_Screenshot and code edit data_

== Segment start ==

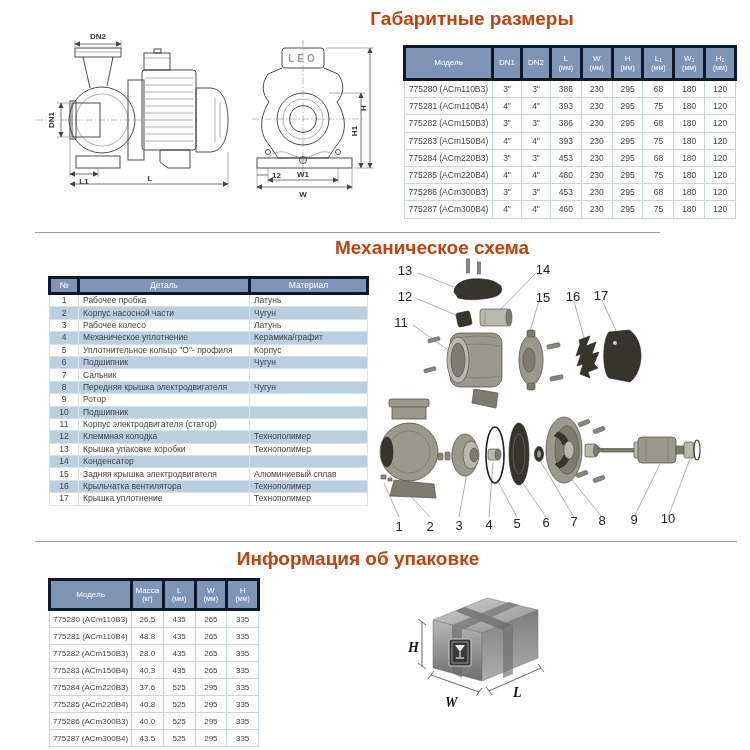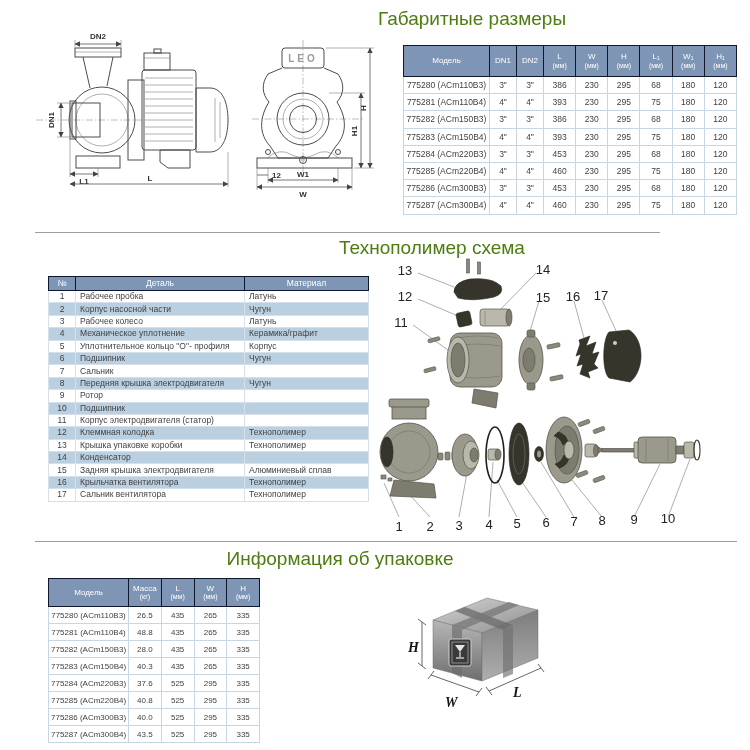--- a/index.html
+++ b/index.html
@@ -1,29 +1,29 @@
 <!DOCTYPE html>
 <html><head>
 <meta charset="utf-8">
 <style>
   html,body{margin:0;padding:0;background:#fff;}
   .page{position:relative;width:750px;height:750px;background:#fff;overflow:hidden;
         font-family:"Liberation Sans",sans-serif;color:#3a3a3a;}
-  .sec-title{position:absolute;margin:0;font-size:19px;font-weight:400;color:#4d7c0f;
+  .sec-title{position:absolute;margin:0;font-size:19px;font-weight:700;color:#c2410c;
              transform:translateX(-50%);white-space:nowrap;}
   #t-dim{left:472px;top:8px;}
   #t-str{left:432px;top:237px;}
-  #t-pack{left:340px;top:548px;}
+  #t-pack{left:358px;top:548px;}
   .hr{position:absolute;height:1px;background:#9e9e9e;}
   #hr1{left:35px;top:232px;width:625px;}
   #hr2{left:35px;top:541px;width:702px;}
 
   
   .tbl{position:absolute;border-collapse:collapse;table-layout:fixed;color:#3f3f3f;}
-  .tbl th{background:#7e95b5;color:#fff;font-weight:400;border:1px solid #0f172a;
+  .tbl th{background:#7e95b5;color:#fff;font-weight:400;border:3px solid #0f172a;
           vertical-align:middle;text-align:center;padding:0;line-height:1.15;}
   .tbl td{border:1px solid #c8d6e4;background:#fff;text-align:center;padding:0 2px;
           overflow:hidden;white-space:nowrap;}
   .tbl .unit{font-size:7px;}
 
   #dim-table{left:403px;top:45px;width:334px;font-size:8.5px;}
   #dim-table th{height:30px;font-size:8px;}
   #dim-table td{height:16.2px;}
   #dim-table th:nth-child(1){width:85px;}
   #dim-table th:nth-child(2),#dim-table th:nth-child(3){width:26px;}
@@ -302,21 +302,21 @@
           <td>295</td>
           <td>75</td>
           <td>180</td>
           <td>120</td>
         </tr>
       </tbody>
     </table>
 
   <div class="hr" id="hr1"></div>
 
-  <h2 class="sec-title" id="t-str">Технополимер схема</h2>
+  <h2 class="sec-title" id="t-str">Механическое схема</h2>
 
   <table class="tbl" id="parts-table">
       <thead>
         <tr>
           <th>
             <div>№</div>
           </th>
           <th>
             <div>Деталь</div>
           </th>
@@ -401,21 +401,21 @@
           <td>Задняя крышка электродвигателя</td>
           <td>Алюминиевый сплав</td>
         </tr>
         <tr>
           <td>16</td>
           <td>Крыльчатка вентилятора</td>
           <td>Технополимер</td>
         </tr>
         <tr>
           <td>17</td>
-          <td>Сальник вентилятора</td>
+          <td>Крышка уплотнение</td>
           <td>Технополимер</td>
         </tr>
       </tbody>
     </table>
 
   <svg class="drw" id="exploded" width="372" height="300" viewBox="0 0 372 300">
 
     <g class="ldr">
       <line x1="40" y1="17" x2="76" y2="31"></line>
         <line x1="40" y1="43" x2="80" y2="60"></line>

== Segment end ==

_What to do_
Return all the entries word for word, but omit any pictures they contain.

_Result_
--- a/index.html
+++ b/index.html
@@ -1,29 +1,29 @@
 <!DOCTYPE html>
 <html><head>
 <meta charset="utf-8">
 <style>
   html,body{margin:0;padding:0;background:#fff;}
   .page{position:relative;width:750px;height:750px;background:#fff;overflow:hidden;
         font-family:"Liberation Sans",sans-serif;color:#3a3a3a;}
-  .sec-title{position:absolute;margin:0;font-size:19px;font-weight:400;color:#4d7c0f;
+  .sec-title{position:absolute;margin:0;font-size:19px;font-weight:700;color:#c2410c;
              transform:translateX(-50%);white-space:nowrap;}
   #t-dim{left:472px;top:8px;}
   #t-str{left:432px;top:237px;}
-  #t-pack{left:340px;top:548px;}
+  #t-pack{left:358px;top:548px;}
   .hr{position:absolute;height:1px;background:#9e9e9e;}
   #hr1{left:35px;top:232px;width:625px;}
   #hr2{left:35px;top:541px;width:702px;}
 
   
   .tbl{position:absolute;border-collapse:collapse;table-layout:fixed;color:#3f3f3f;}
-  .tbl th{background:#7e95b5;color:#fff;font-weight:400;border:1px solid #0f172a;
+  .tbl th{background:#7e95b5;color:#fff;font-weight:400;border:3px solid #0f172a;
           vertical-align:middle;text-align:center;padding:0;line-height:1.15;}
   .tbl td{border:1px solid #c8d6e4;background:#fff;text-align:center;padding:0 2px;
           overflow:hidden;white-space:nowrap;}
   .tbl .unit{font-size:7px;}
 
   #dim-table{left:403px;top:45px;width:334px;font-size:8.5px;}
   #dim-table th{height:30px;font-size:8px;}
   #dim-table td{height:16.2px;}
   #dim-table th:nth-child(1){width:85px;}
   #dim-table th:nth-child(2),#dim-table th:nth-child(3){width:26px;}
@@ -302,21 +302,21 @@
           <td>295</td>
           <td>75</td>
           <td>180</td>
           <td>120</td>
         </tr>
       </tbody>
     </table>
 
   <div class="hr" id="hr1"></div>
 
-  <h2 class="sec-title" id="t-str">Технополимер схема</h2>
+  <h2 class="sec-title" id="t-str">Механическое схема</h2>
 
   <table class="tbl" id="parts-table">
       <thead>
         <tr>
           <th>
             <div>№</div>
           </th>
           <th>
             <div>Деталь</div>
           </th>
@@ -401,21 +401,21 @@
           <td>Задняя крышка электродвигателя</td>
           <td>Алюминиевый сплав</td>
         </tr>
         <tr>
           <td>16</td>
           <td>Крыльчатка вентилятора</td>
           <td>Технополимер</td>
         </tr>
         <tr>
           <td>17</td>
-          <td>Сальник вентилятора</td>
+          <td>Крышка уплотнение</td>
           <td>Технополимер</td>
         </tr>
       </tbody>
     </table>
 
   <svg class="drw" id="exploded" width="372" height="300" viewBox="0 0 372 300">
 
     <g class="ldr">
       <line x1="40" y1="17" x2="76" y2="31"></line>
         <line x1="40" y1="43" x2="80" y2="60"></line>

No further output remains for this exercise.